L’habilitation familiale s’inscrit dans une démarche de protection juridique respectueuse de l’autonomie des personnes vulnérables. Pensée comme une réponse aux conséquences du vieillissement de la population, elle permet à l’entourage proche d’intervenir pour préserver les intérêts d’un majeur sans recourir systématiquement aux mesures judiciaires plus contraignantes. Ce dispositif vise à maintenir l’implication familiale tout en encadrant juridiquement l’assistance ou la représentation nécessaire.

Conditions et bénéficiaires de l’habilitation familiale

La habilitation familiale s’adresse aux majeurs qui ne peuvent plus pourvoir seuls à leurs intérêts en raison d’une altération médicalement constatée de leurs facultés mentales ou corporelles, lorsque cette altération empêche l’expression de leur volonté. Elle peut également concerner un mineur émancipé, à condition que la demande soit introduite et examinée à l’âge de dix-sept ans, pour produire effet à sa majorité. Seuls certains membres de la famille ou proches peuvent être désignés par le juge des tutelles. Sont concernés les ascendants, descendants, frères et sœurs, ainsi que le conjoint, le partenaire lié par un pacte civil de solidarité ou le concubin. Le juge peut habiliter une ou plusieurs personnes. En revanche, certaines catégories sont exclues, notamment les personnes juridiquement incapables, celles privées de droits civiques ou de l’autorité parentale, ainsi que les professionnels de santé à l’égard de leurs patients. Lorsque la personne vulnérable a préalablement établi un mandat de protection future, ce mécanisme conserve un caractère prioritaire sur l’habilitation familiale.

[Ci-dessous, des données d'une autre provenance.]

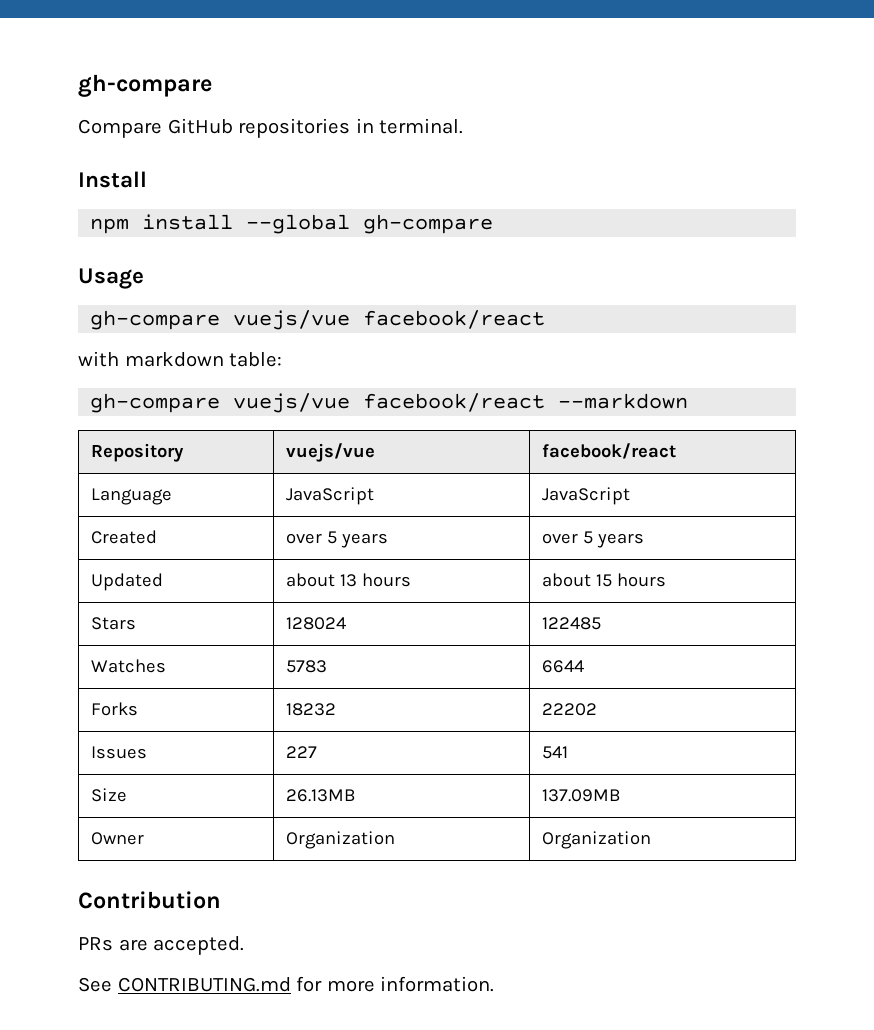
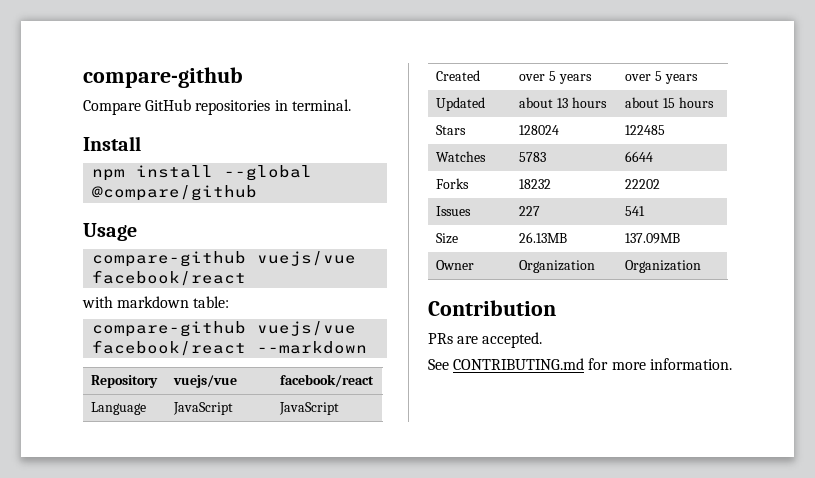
[78,74,212,97] gh-compare -> [83,67,243,88] compare-github
[363,214,494,234] gh-compare -> [92,185,258,201] @compare/github
[90,310,221,330] gh-compare -> [92,251,247,267] compare-github
[90,393,221,413] gh-compare -> [92,321,247,337] compare-github

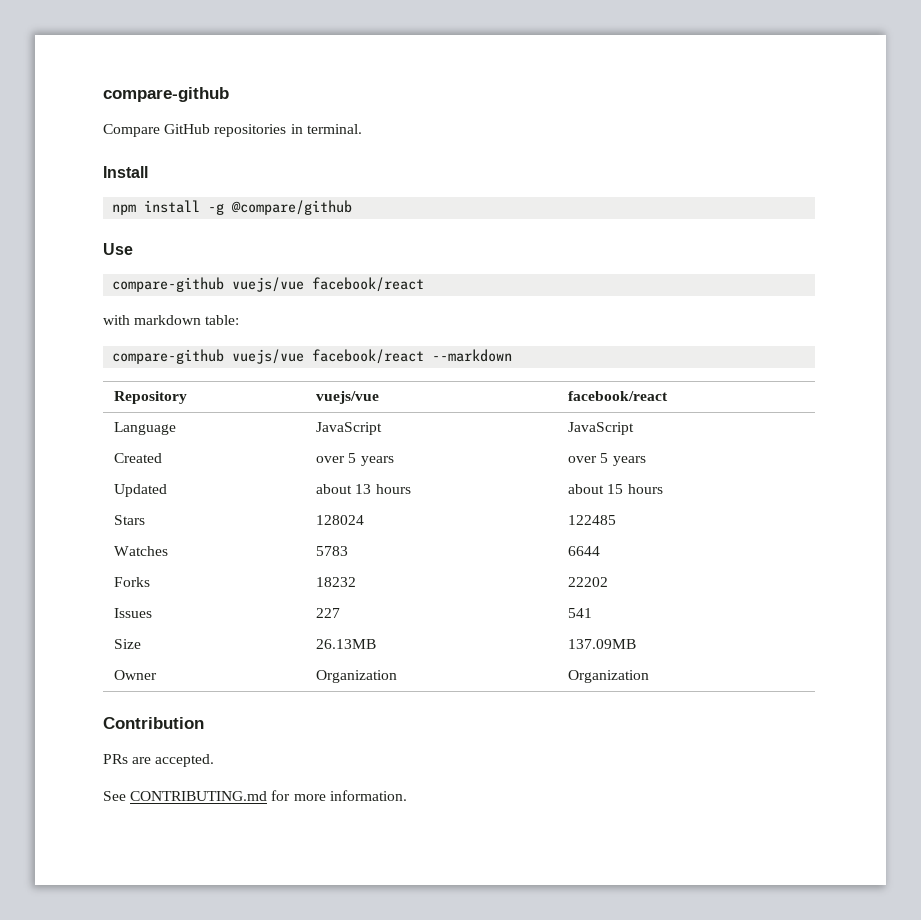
[224,165,313,181] --global -> [208,203,225,215] -g
[83,223,137,241] Usage -> [103,243,133,255] Use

Procédure et étendue de la mesure

La demande est formée devant le juge des tutelles du lieu de résidence habituelle de la personne à protéger, au moyen du formulaire Cerfa n° 15891*03. Elle peut être présentée par un proche habilité ou, à sa demande, par le procureur de la République. La mesure se caractérise par sa souplesse. Le juge en fixe l’étendue en fonction des besoins concrets, en optant pour une habilitation générale ou limitée à certains actes. Elle peut porter sur la gestion des biens, la protection de la personne ou les deux simultanément. La mission confiée peut relever de l’assistance, à l’image d’une curatelle, ou de la représentation, proche de la tutelle. Certains actes particulièrement sensibles demeurent soumis à une autorisation judiciaire préalable. En cas de perte d’autonomie partielle, des solutions plus simples, telles qu’une procuration notariée, peuvent également être envisagées.